ICCV2023
Adverse Weather Removal with Codebook Priors
Tian Ye, Sixiang Chen, Jinbin Bai, Jun Shi, Chenghao Xue, Jingxia Jiang, Junjie Yin, Erkang Chen, Yun Liu
64 citations
Abstract
Despite recent advancements in unified adverse weather removal methods, there remains a significant challenge of achieving realistic fine-grained texture and reliable background reconstruction to mitigate serious distortions. Inspired by recent advancements in codebook and vector quantization (VQ) techniques, we present a novel Adverse Weather Removal network with Codebook Priors (AWRCP) to address the problem of unified adverse weather removal.

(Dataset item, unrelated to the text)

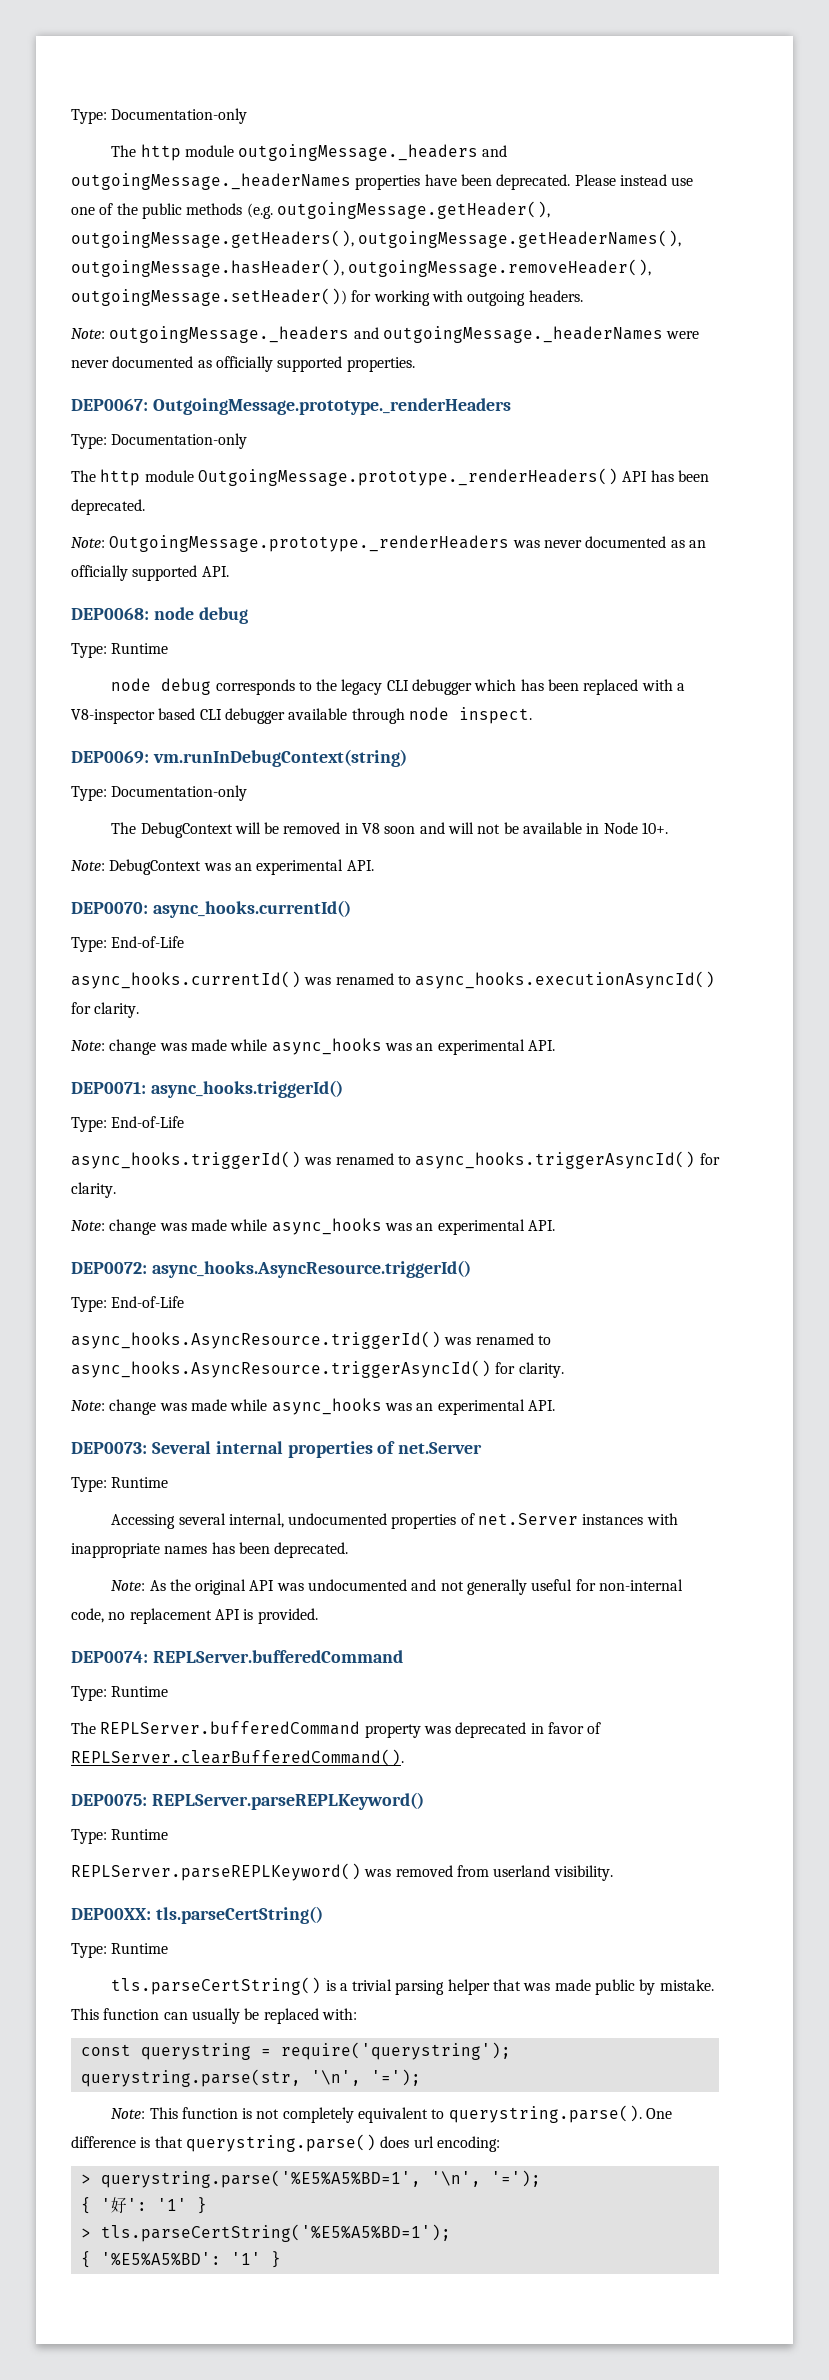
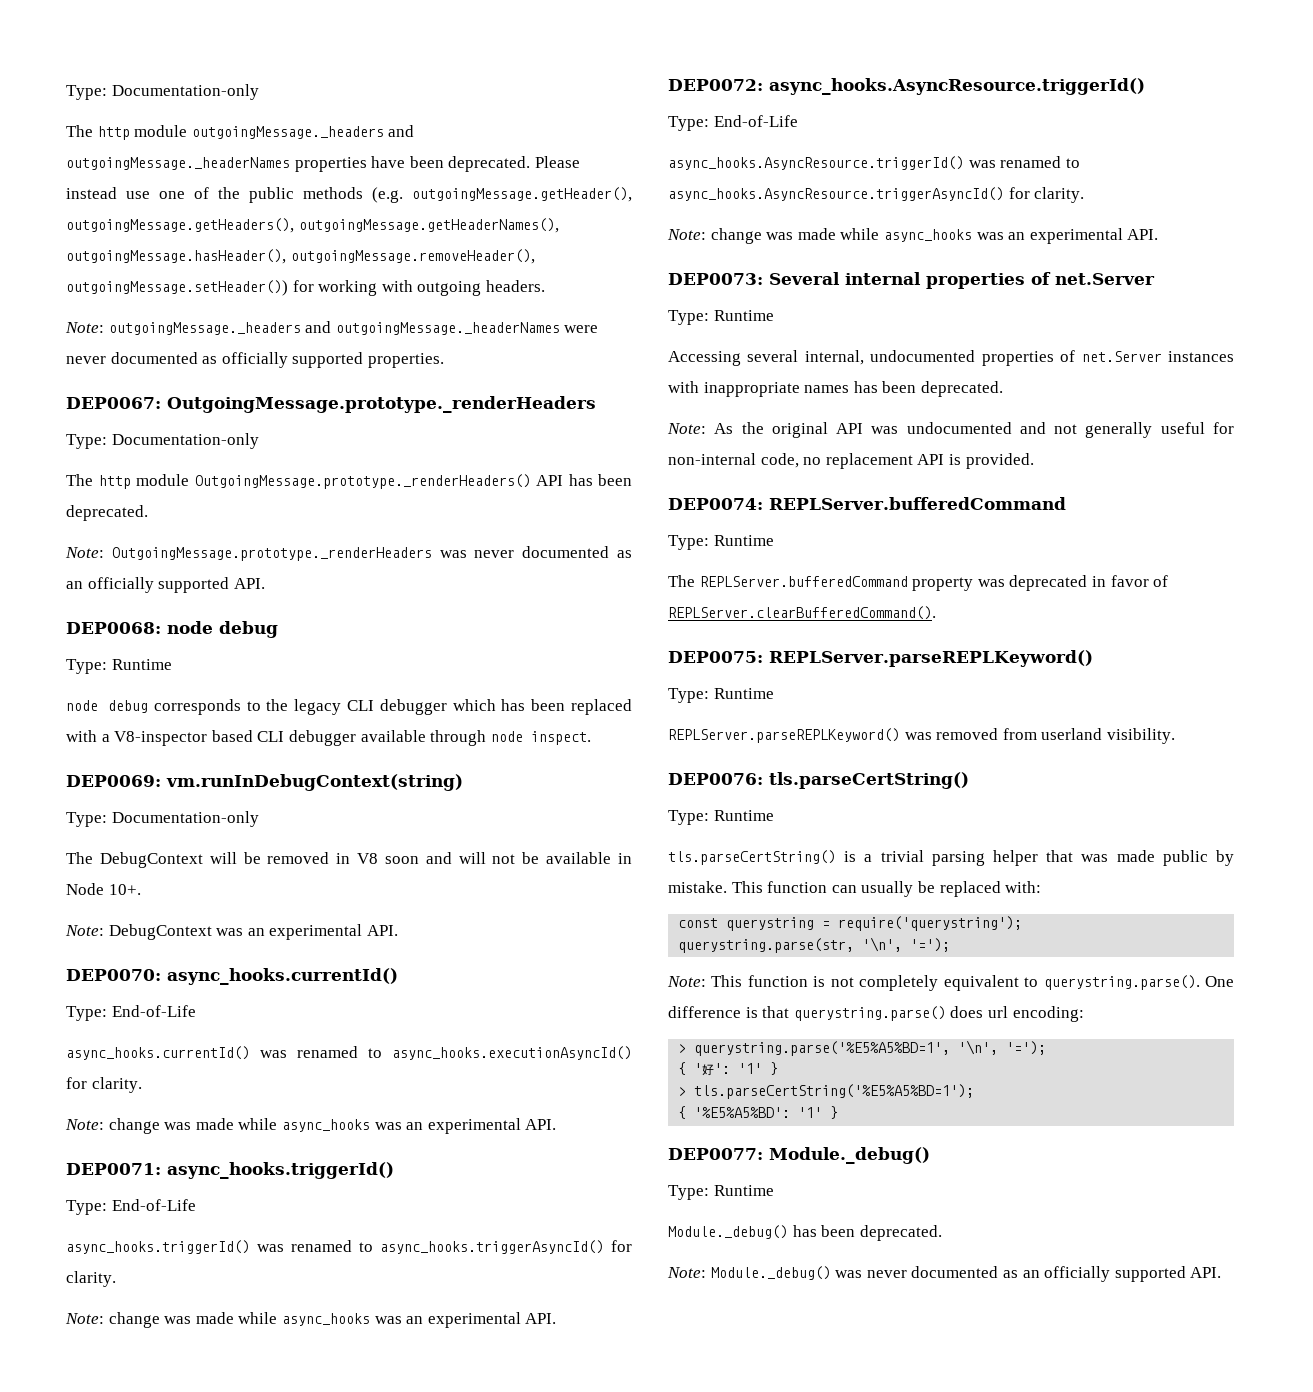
[71,1908,151,1920] DEP00XX: -> [668,773,763,785] DEP0076:
(281, 2259) none -> [668,1147,930,1164] [668,1185,774,1200] [668,1225,942,1241] [667,1266,1222,1282] // DEP0077: Module._debug() // Type: Runtime // Module._debug() has been deprecated. // Note: Module._debug() was never documented as an officially supported API.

AWRCP leverages high-quality codebook priors derived from undistorted images to recover vivid texture details and faithful background structures. However, simply utilizing high-quality features from the codebook does not guarantee good results in terms of fine-grained details and structural fidelity. Therefore, we develop a deformable cross-attention with sparse sampling mechanism for flexible perform feature interaction between degraded features and high-quality features from codebook priors. In order to effectively incorporate high-quality texture features while maintaining the realism of the details generated by codebook priors, we propose a hierarchical texture warping head that gradually fuses hierarchical codebook prior features into highresolution features at final restoring stage. With the utilization of the VQ codebook as a feature dictionary of high quality and the proposed designs, AWRCP can largely improve the restored quality of texture details, achieving the state-of-the-art performance across multiple adverse weather removal benchmark.